- [Task objective] Using the listing below, give the number of lines in which the string "none" appears, and nothing else.

- [Data to examine]

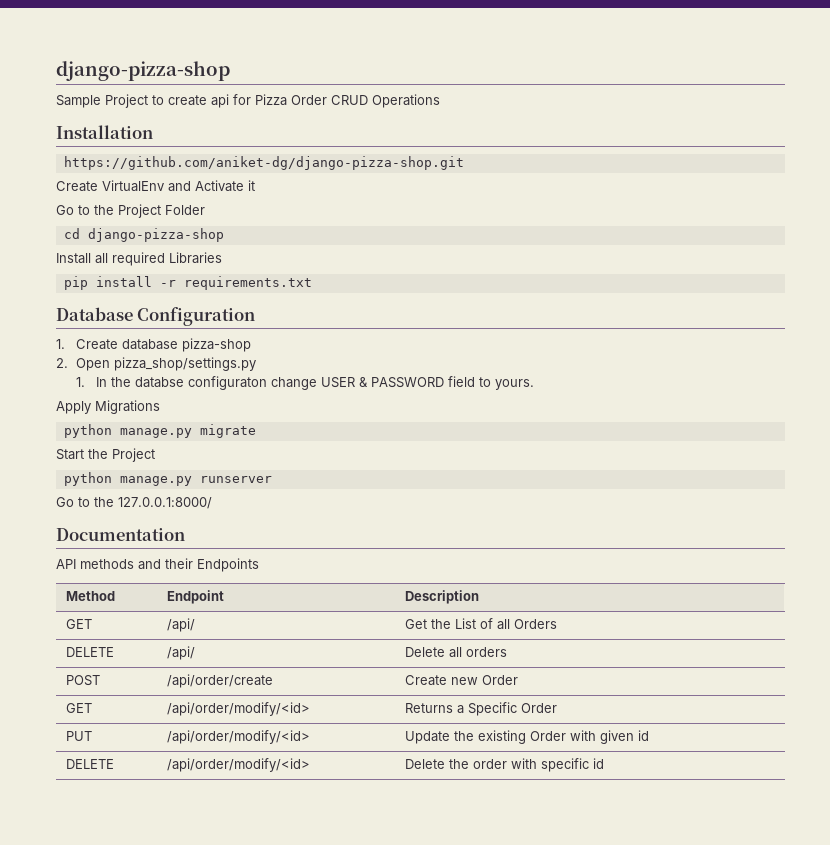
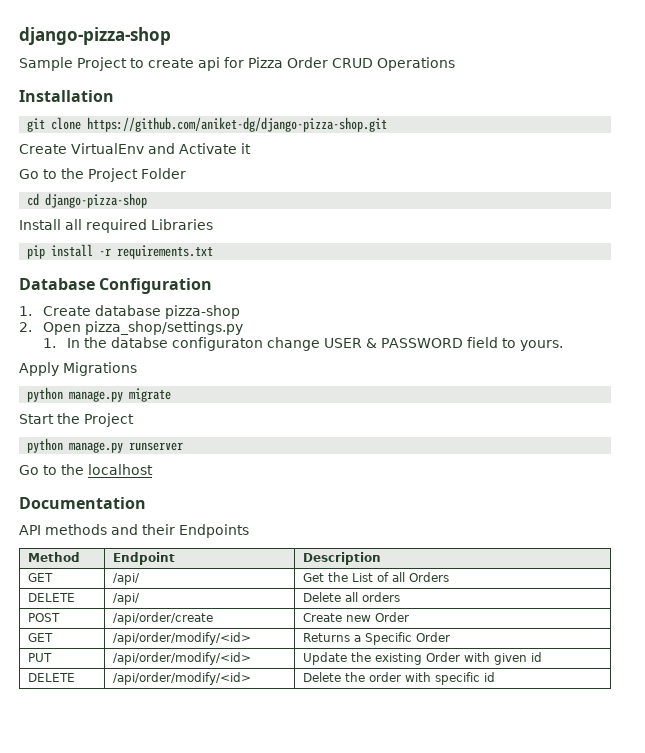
(153, 132) none -> [27,117,82,132] git clone
[118,497,212,509] 127.0.0.1:8000/ -> [88,464,153,475] localhost

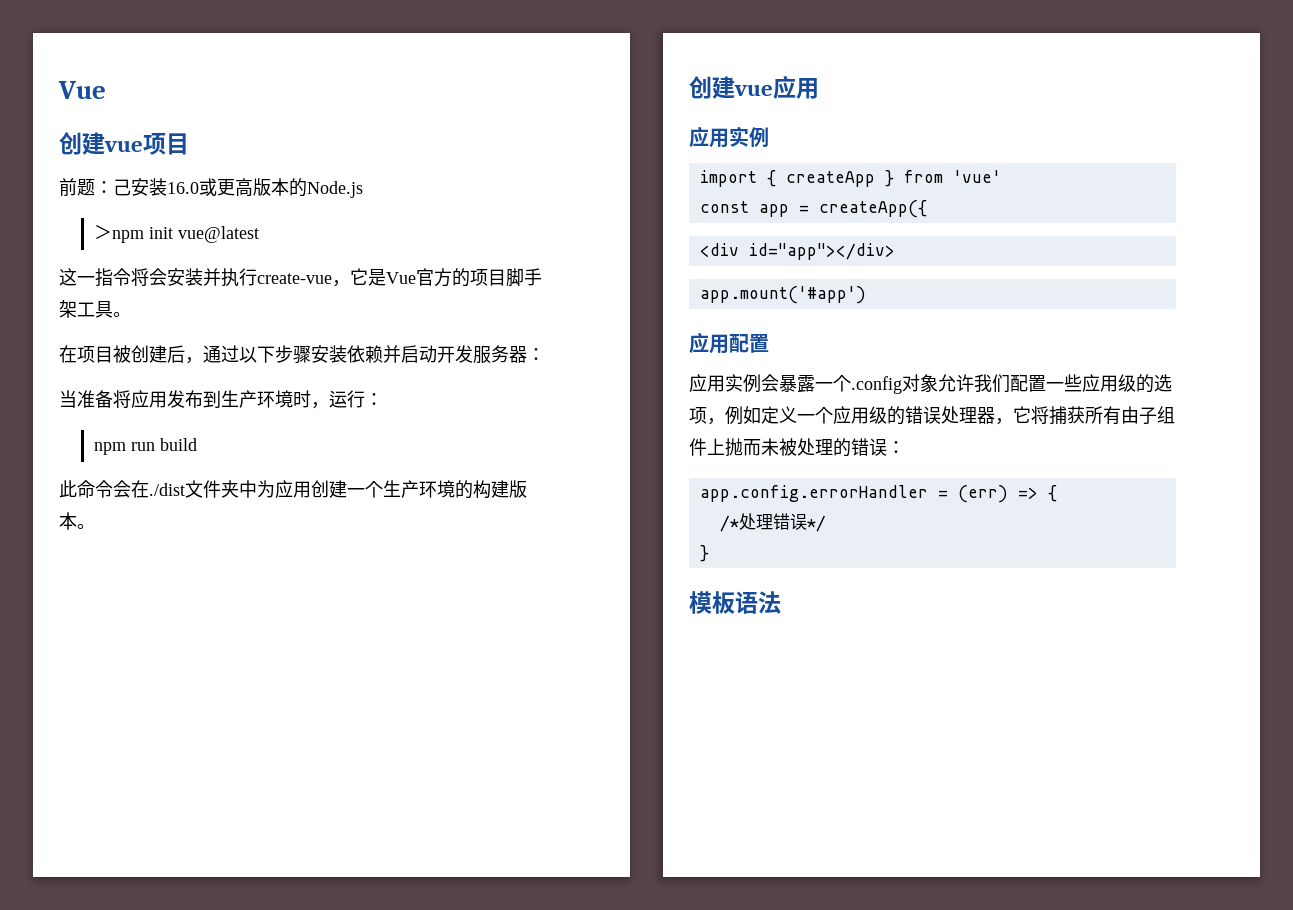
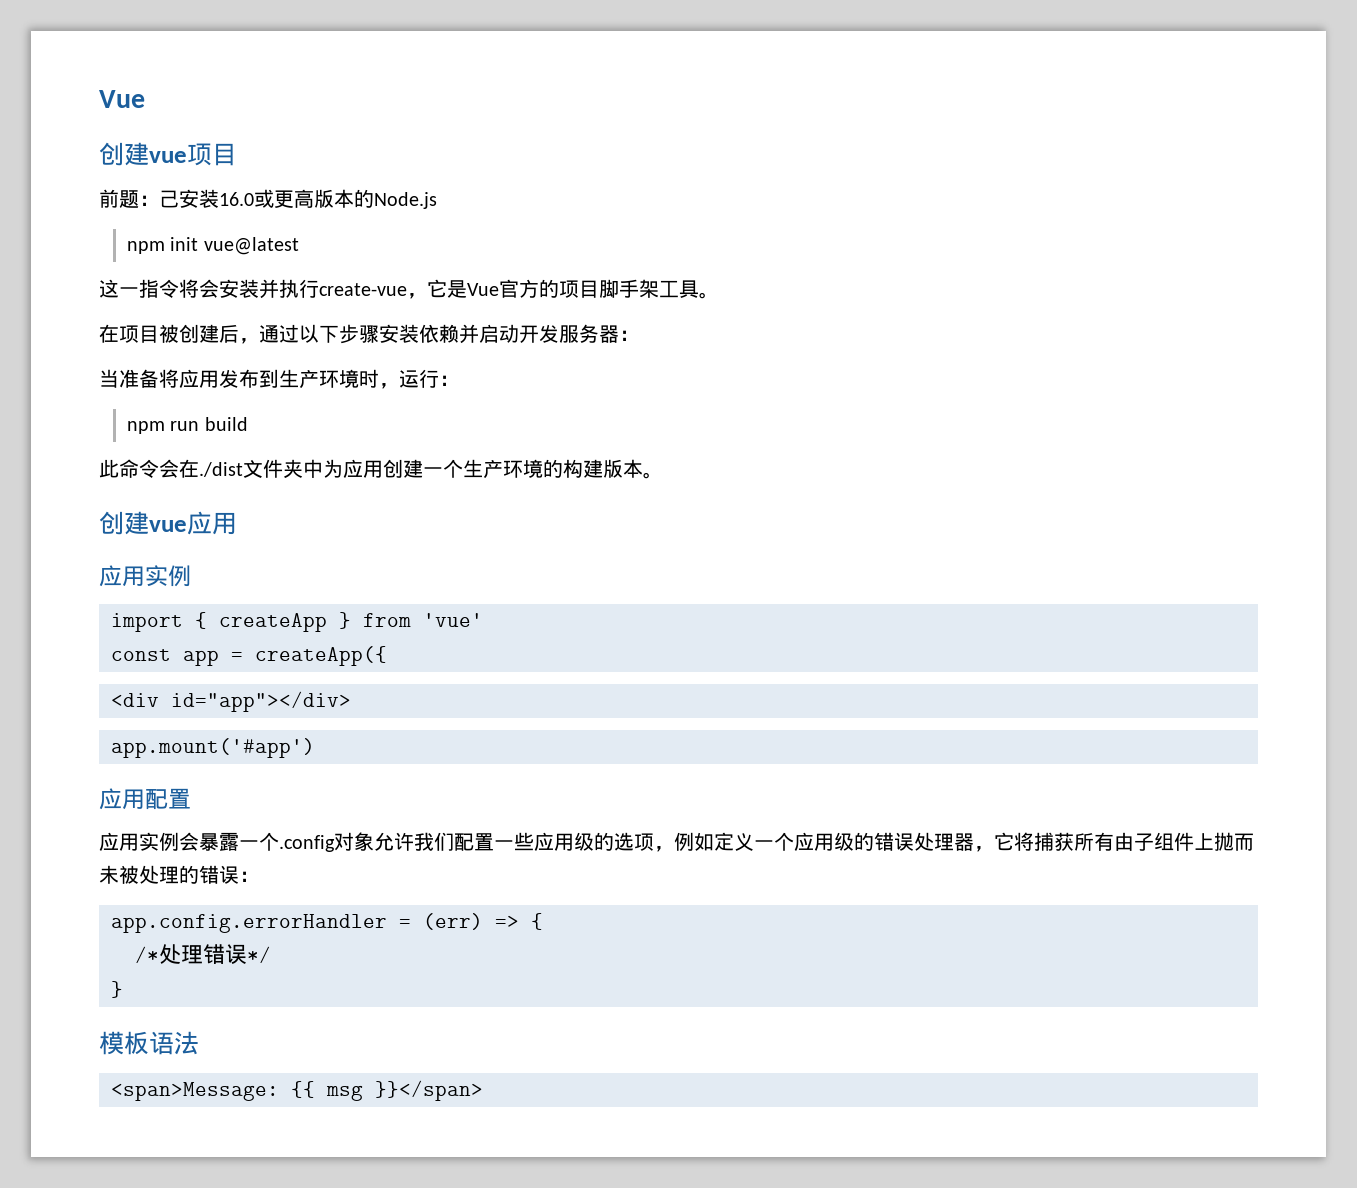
[93,225,112,239] ＞ -> (437, 200) none
(781, 602) none -> [111,1080,483,1101] // <span>Message: {{ msg }}</span>

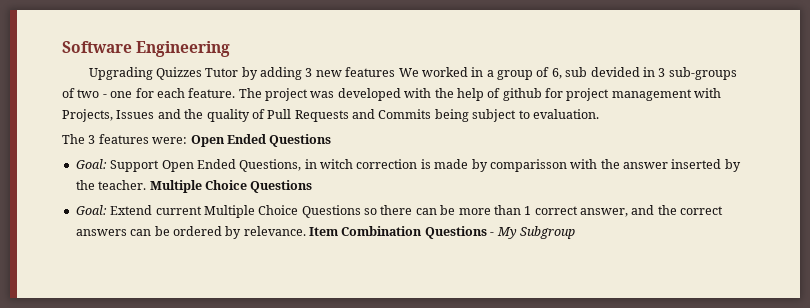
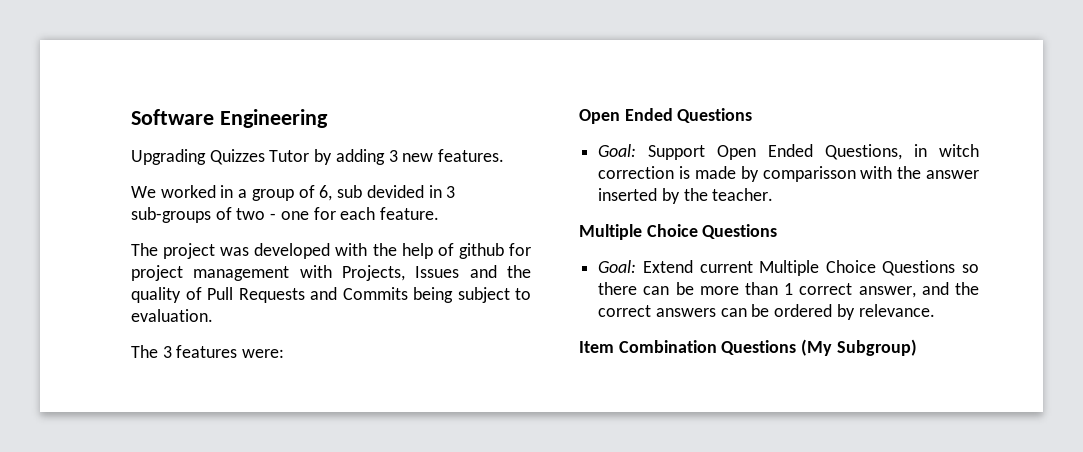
[345,67,396,77] features -> [438,149,505,162] features. //
(236, 93) none -> (440, 213) //
(188, 140) none -> (285, 353) //
(147, 185) none -> (774, 194) //
(306, 231) none -> (935, 310) //
[490,226,575,239] - My Subgroup -> [801,339,917,356] (My Subgroup)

- [Exercise answer] 7